The bladder, like other parts of the urinary tract, is lined with a layer of cells called the urothelium. This layer of cells is separated from the muscularis propria (bladder wall muscles) by a thin, fibrous band known as the lamina propria.
Bladder cancer begins when normal cells in the bladder lining, most commonly urothelial cells, change and grow uncontrollably, forming a mass called a tumor. A tumor can be cancerous or benign. A cancerous tumor is malignant, meaning it can spread to other parts of the body. A benign tumor means the tumor will not spread.
Types of bladder cancer
The type of bladder cancer depends on how it looks under the microscope.
Urothelial carcinoma. Urothelial carcinoma accounts for about 90% of all bladder cancers and begins in the urothelial cells lining the bladder. Urothelial carcinoma is the common term for this type of bladder cancer. It was previously called transitional cell carcinoma or TCC.
Squamous cell carcinoma. Squamous cells develop in the bladder lining in response to irritation and inflammation. Over time these cells may become cancerous. Squamous cell carcinoma accounts for about 4% of all bladder cancers.
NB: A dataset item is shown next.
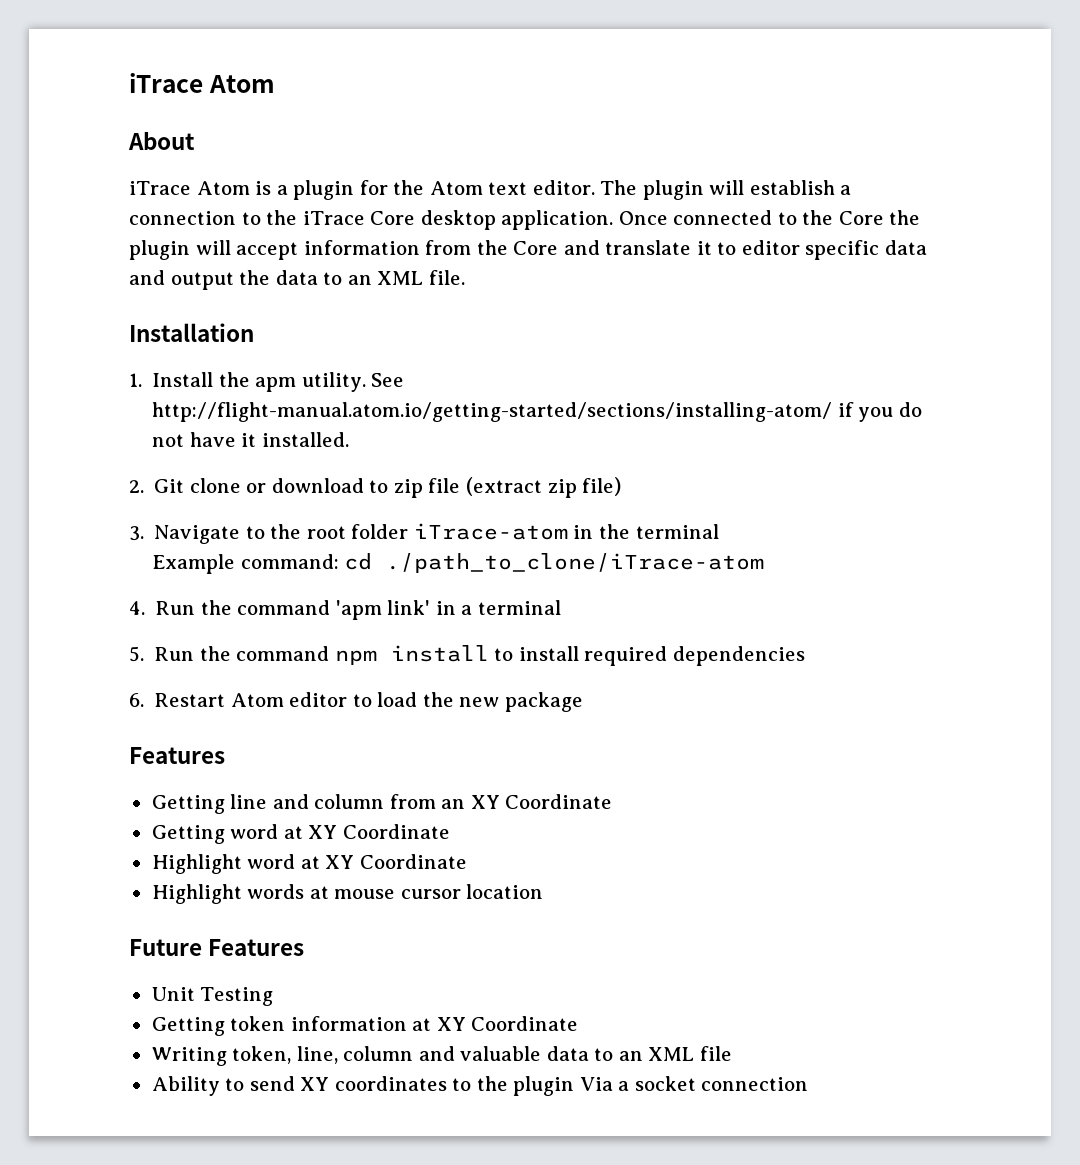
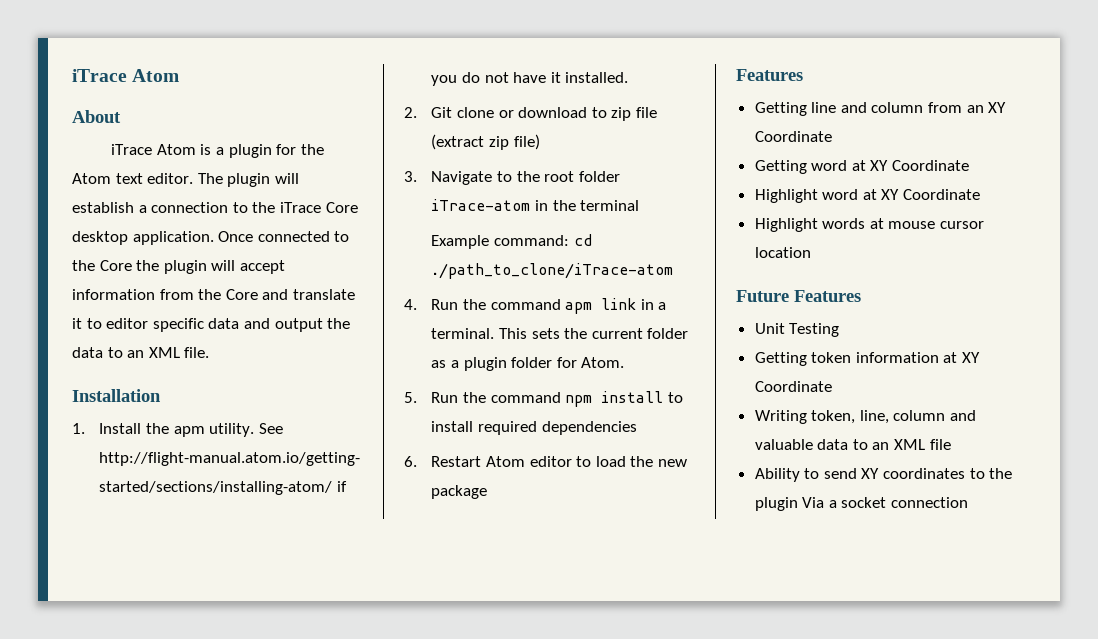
[335,600,561,620] 'apm link' in a terminal -> [565,298,667,314] [431,328,689,339] [431,357,625,371] apm link in a terminal. This sets the current folder as a plugin folder for Atom.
Adenocarcinoma. This type accounts for about 2% of all bladder cancers and begins in glandular cells.
There are other less common types of bladder cancer, including sarcoma, which begins in the fat or muscle layers of the bladder, and small cell anaplastic cancer, which is a rare type of bladder cancer that is likely to spread to other parts of the body.
In addition to its cell type, bladder cancer may be described as noninvasive (superficial), non-muscle-invasive, or muscle-invasive.
Noninvasive. This type of bladder cancer usually does not extend through the lamina propria, while both types of invasive cancer can extend through the lamina propria. Noninvasive cancer may also be called superficial cancer, although that term is being used less often because it may incorrectly imply that this type of cancer is not serious. Noninvasive bladder cancer is less likely to spread and can often be managed with surgery to remove the tumor and chemotherapy placed in the bladder (see the Treatment Options section).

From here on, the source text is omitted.